◆ **What to do**
Your answer must be the records below repeated word for word, with no pictures in it.

◆ **Data records**
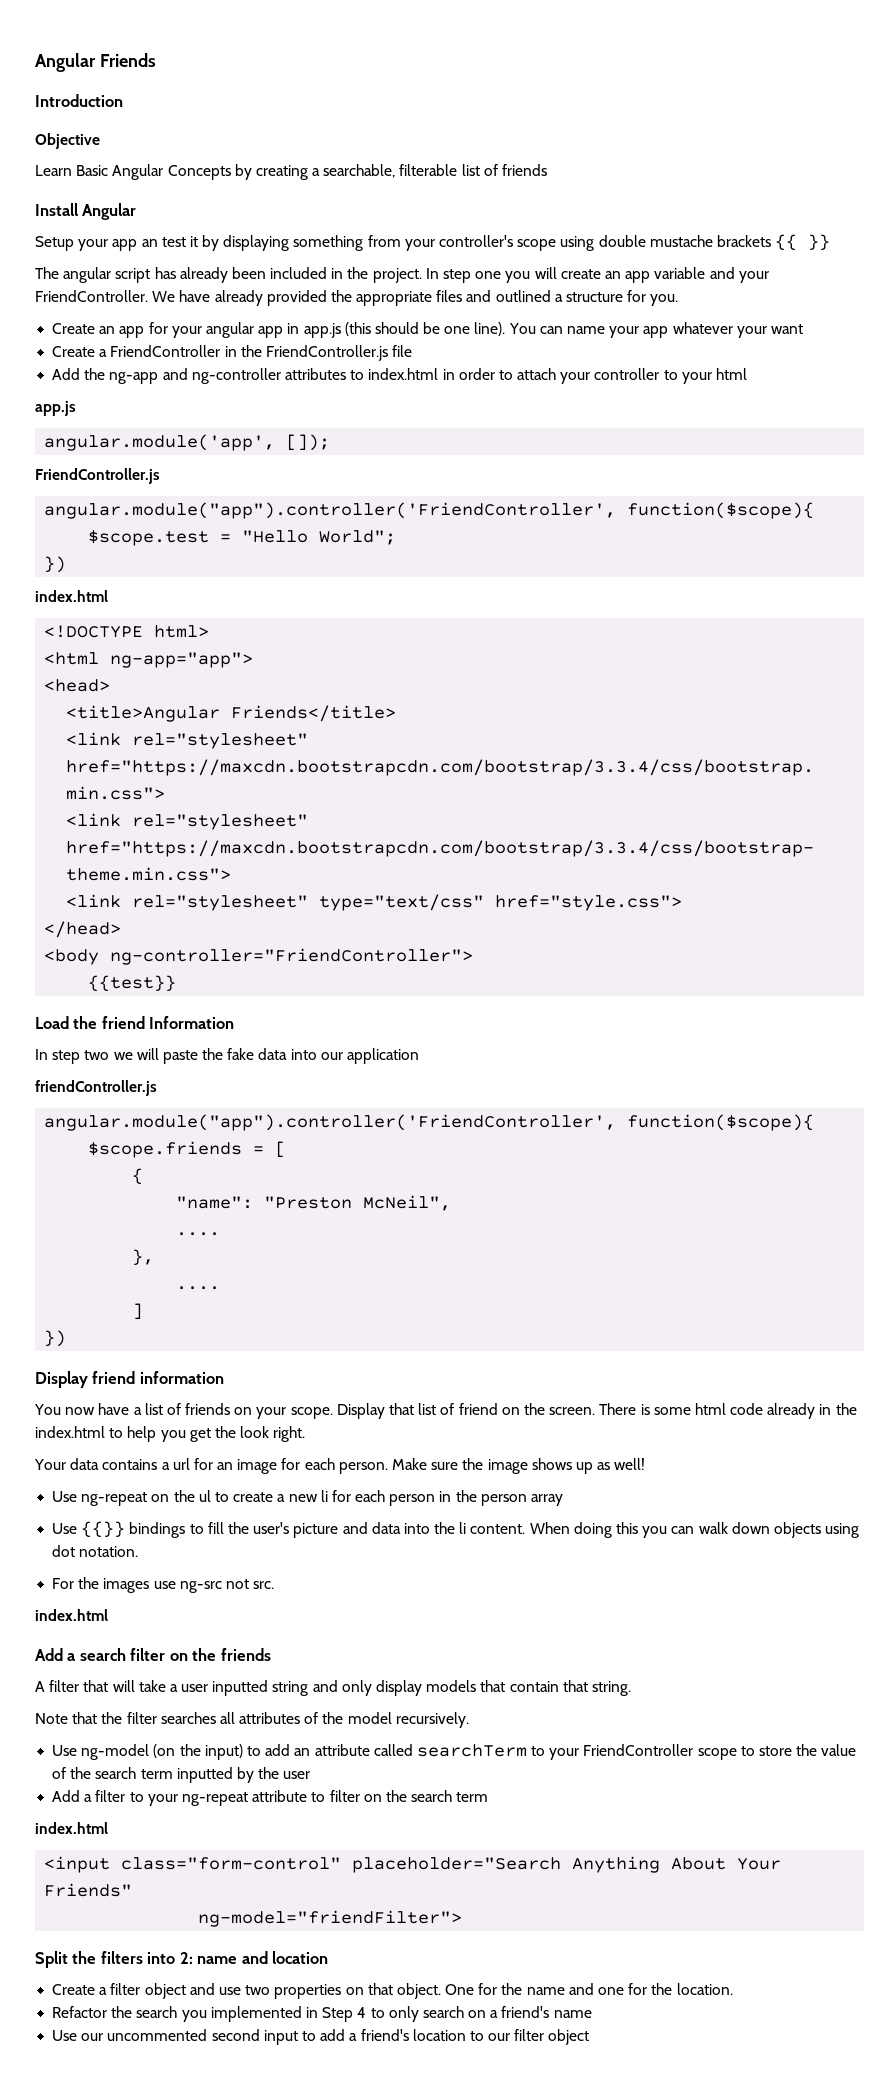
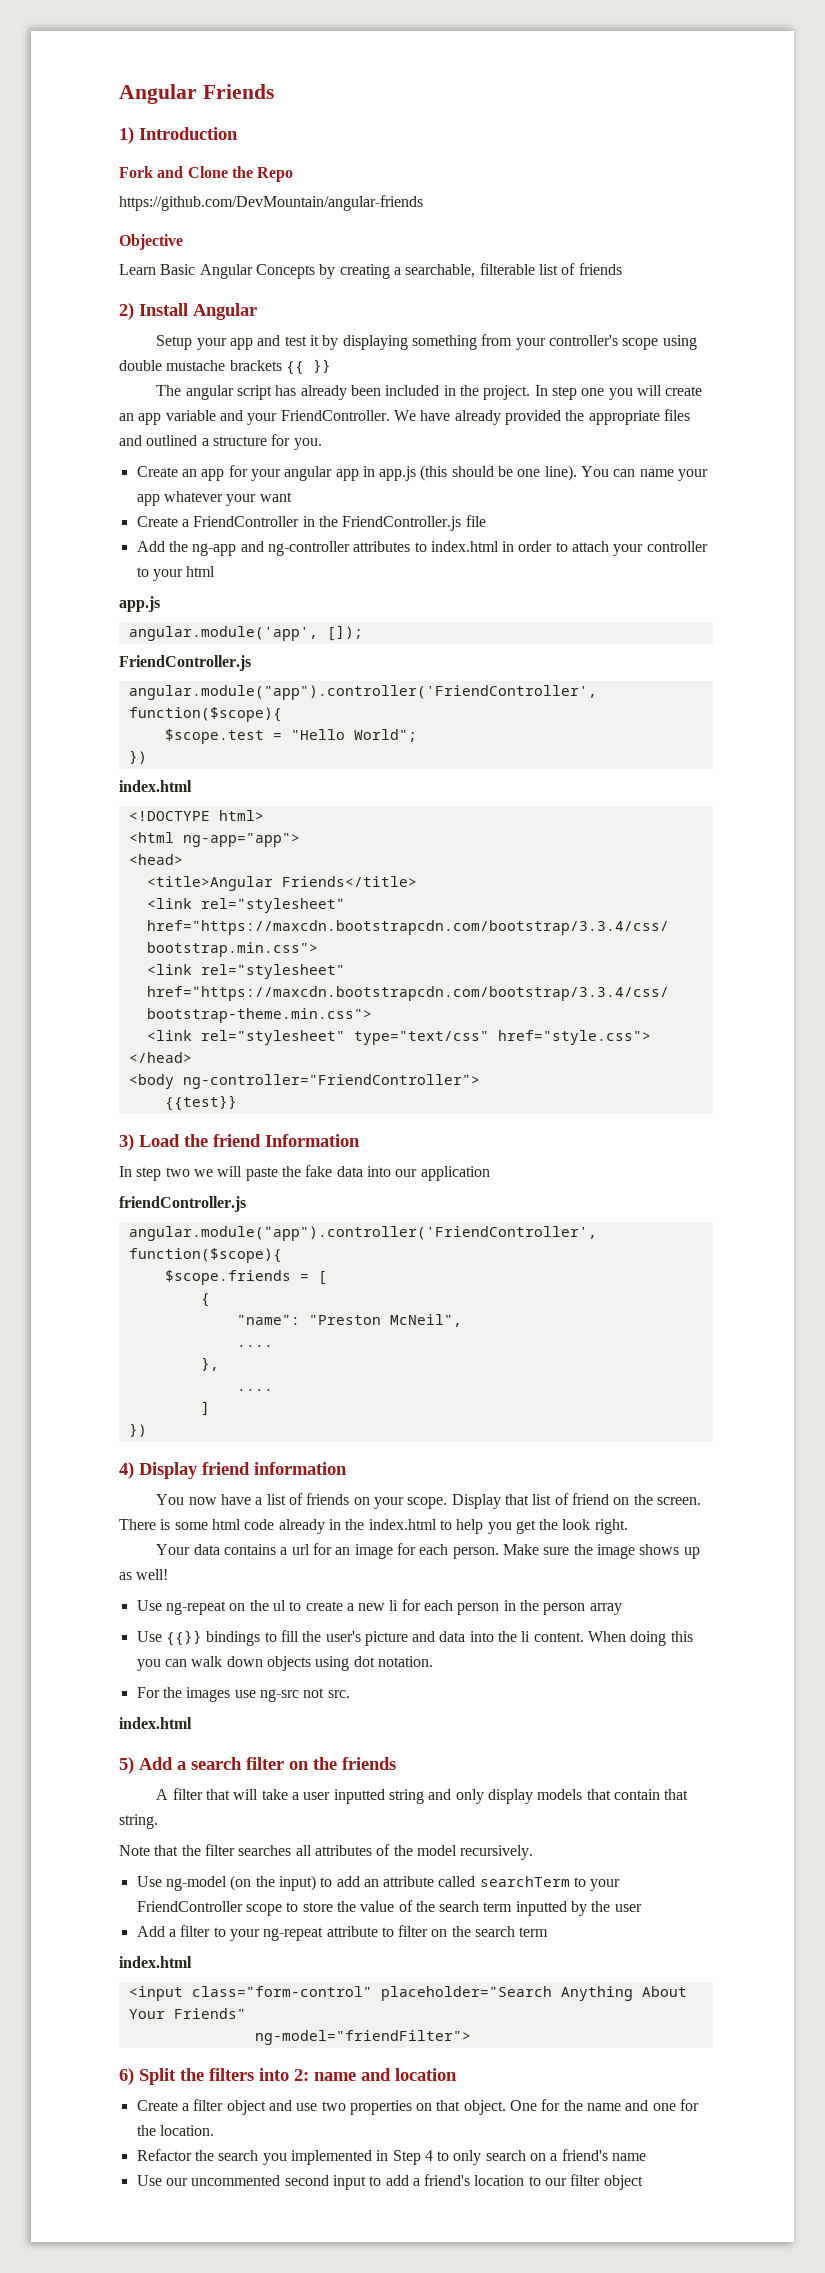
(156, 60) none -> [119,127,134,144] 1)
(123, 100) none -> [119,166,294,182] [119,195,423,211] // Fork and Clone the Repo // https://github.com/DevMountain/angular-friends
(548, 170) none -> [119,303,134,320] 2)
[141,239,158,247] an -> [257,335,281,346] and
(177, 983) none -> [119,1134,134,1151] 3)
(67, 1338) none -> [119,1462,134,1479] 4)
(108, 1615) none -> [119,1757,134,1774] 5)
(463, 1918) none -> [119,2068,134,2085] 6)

◆ **Written answer**
(156, 60) none -> [119,127,134,144] 1)
(123, 100) none -> [119,166,294,182] [119,195,423,211] // Fork and Clone the Repo // https://github.com/DevMountain/angular-friends
(548, 170) none -> [119,303,134,320] 2)
[141,239,158,247] an -> [257,335,281,346] and
(177, 983) none -> [119,1134,134,1151] 3)
(67, 1338) none -> [119,1462,134,1479] 4)
(108, 1615) none -> [119,1757,134,1774] 5)
(463, 1918) none -> [119,2068,134,2085] 6)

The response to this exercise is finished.